Goal of the exercise
Go through the material below, find each line with the word "text", and copy those lines.
------------------------------------------------
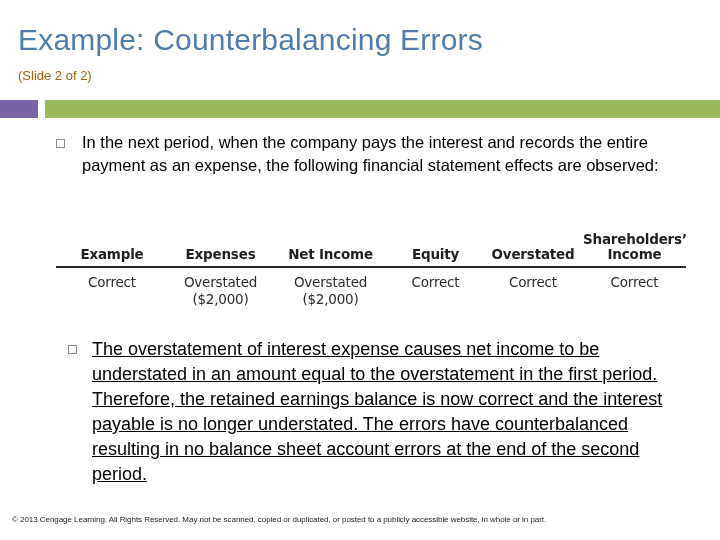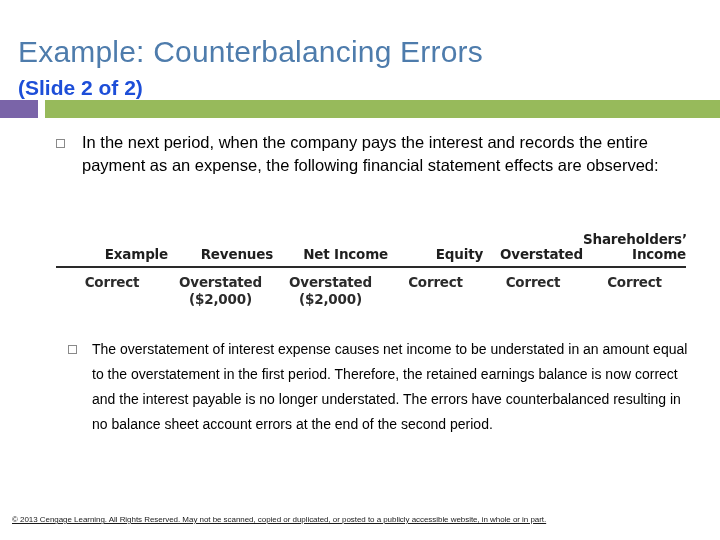--- a/index.html
+++ b/index.html
@@ -19,7 +19,7 @@
   .slide-header {
     position: absolute;
     left: 0;
-    top: 16px;
+    top: 4px;
     width: 720px;
     height: 128px;
   }

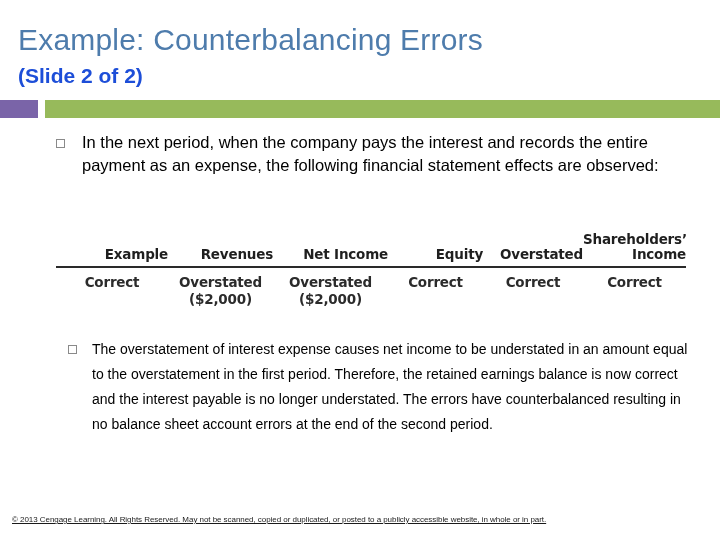--- a/index.html
+++ b/index.html
@@ -38,10 +38,10 @@
     position: absolute;
     left: 18px;
     top: 62px;
-    font-size: 21px;
+    font-size: 13px;
     line-height: 19px;
-    color: #1d4ed8;
-    font-weight: bold;
+    color: #a16207;
+    font-weight: normal;
     white-space: nowrap;
   }
 

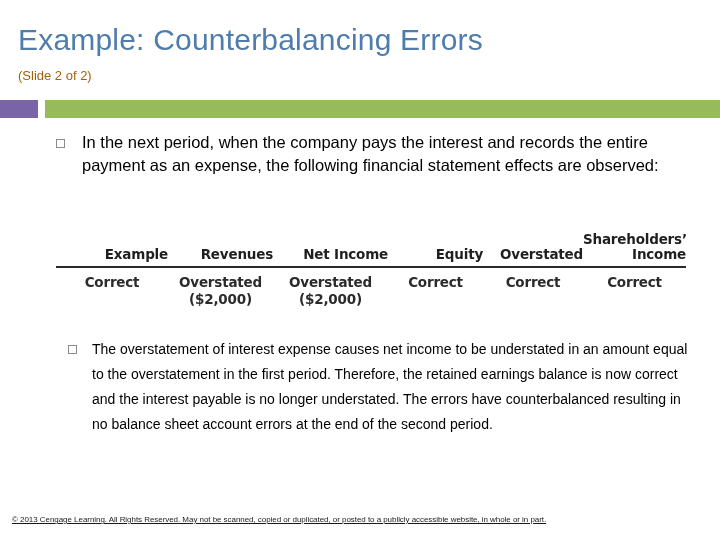--- a/index.html
+++ b/index.html
@@ -131,7 +131,7 @@
     font-size: 13.5px;
     font-weight: bold;
     line-height: 15px;
-    text-align: right;
+    text-align: center;
     vertical-align: bottom;
     padding: 0 0 4px 0;
     border-bottom: 2.5px solid #2a2a2a;

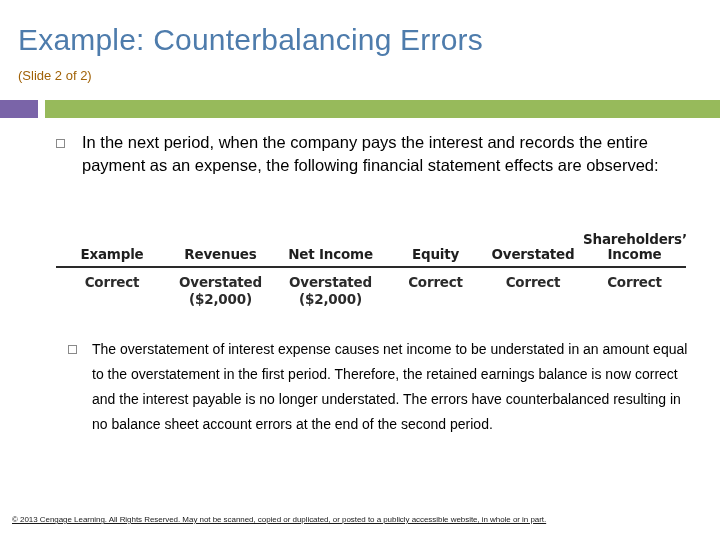--- a/index.html
+++ b/index.html
@@ -190,7 +190,7 @@
       <thead>
         <tr>
           <th style="width:112px">Example</th>
-          <th style="width:105px">Revenues</th>
+          <th style="width:105px">Expenses</th>
           <th style="width:115px">Net Income</th>
           <th style="width:95px">Equity</th>
           <th style="width:100px">Overstated</th>

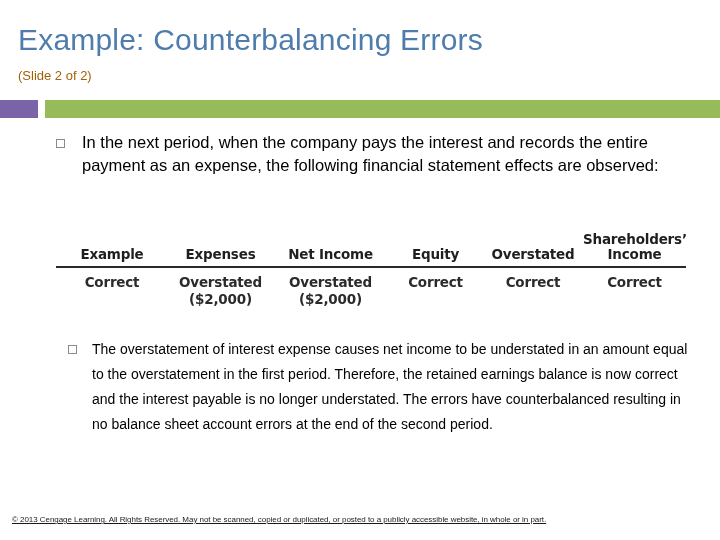--- a/index.html
+++ b/index.html
@@ -141,7 +141,7 @@
   }
   .fin-table td {
     font-size: 13.5px;
-    font-weight: bold;
+    font-weight: normal;
     line-height: 17px;
     text-align: center;
     vertical-align: top;

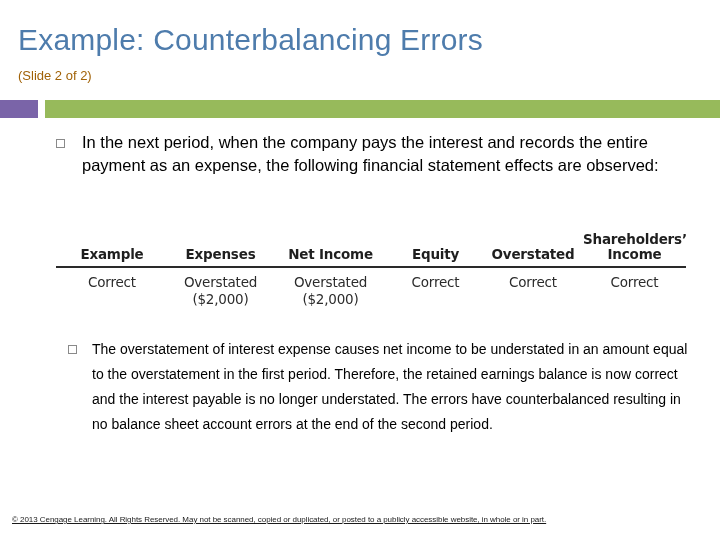--- a/index.html
+++ b/index.html
@@ -108,8 +108,9 @@
   }
   .bullet-block.second .bullet-text {
     margin-left: 15px;
-    font-size: 14px;
+    font-size: 18px;
     line-height: 25px;
+    text-decoration: underline;
   }
 
   

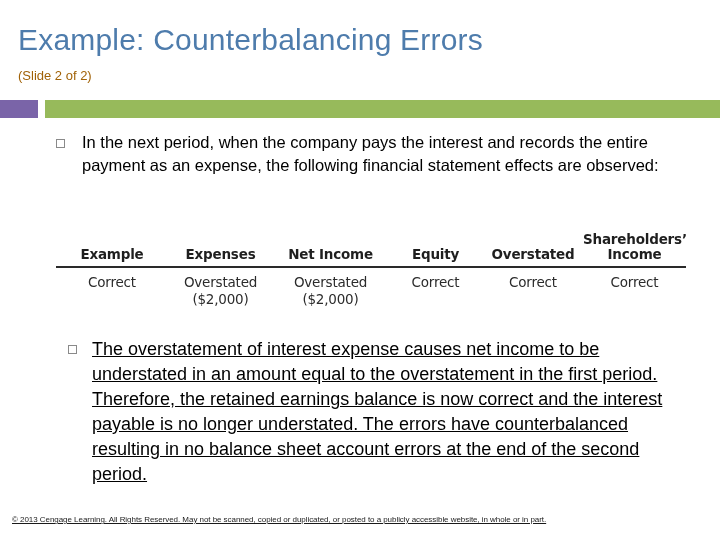--- a/index.html
+++ b/index.html
@@ -165,7 +165,6 @@
     color: #1a1a1a;
     white-space: nowrap;
     letter-spacing: -0.05px;
-    text-decoration: underline;
   }
 </style>
 </head>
------------------------------------------------
Answer to this problem
-    text-align: right;
+    text-align: center;
     text-align: center;
   .bullet-block.second .bullet-text {
+    text-decoration: underline;
-    text-decoration: underline;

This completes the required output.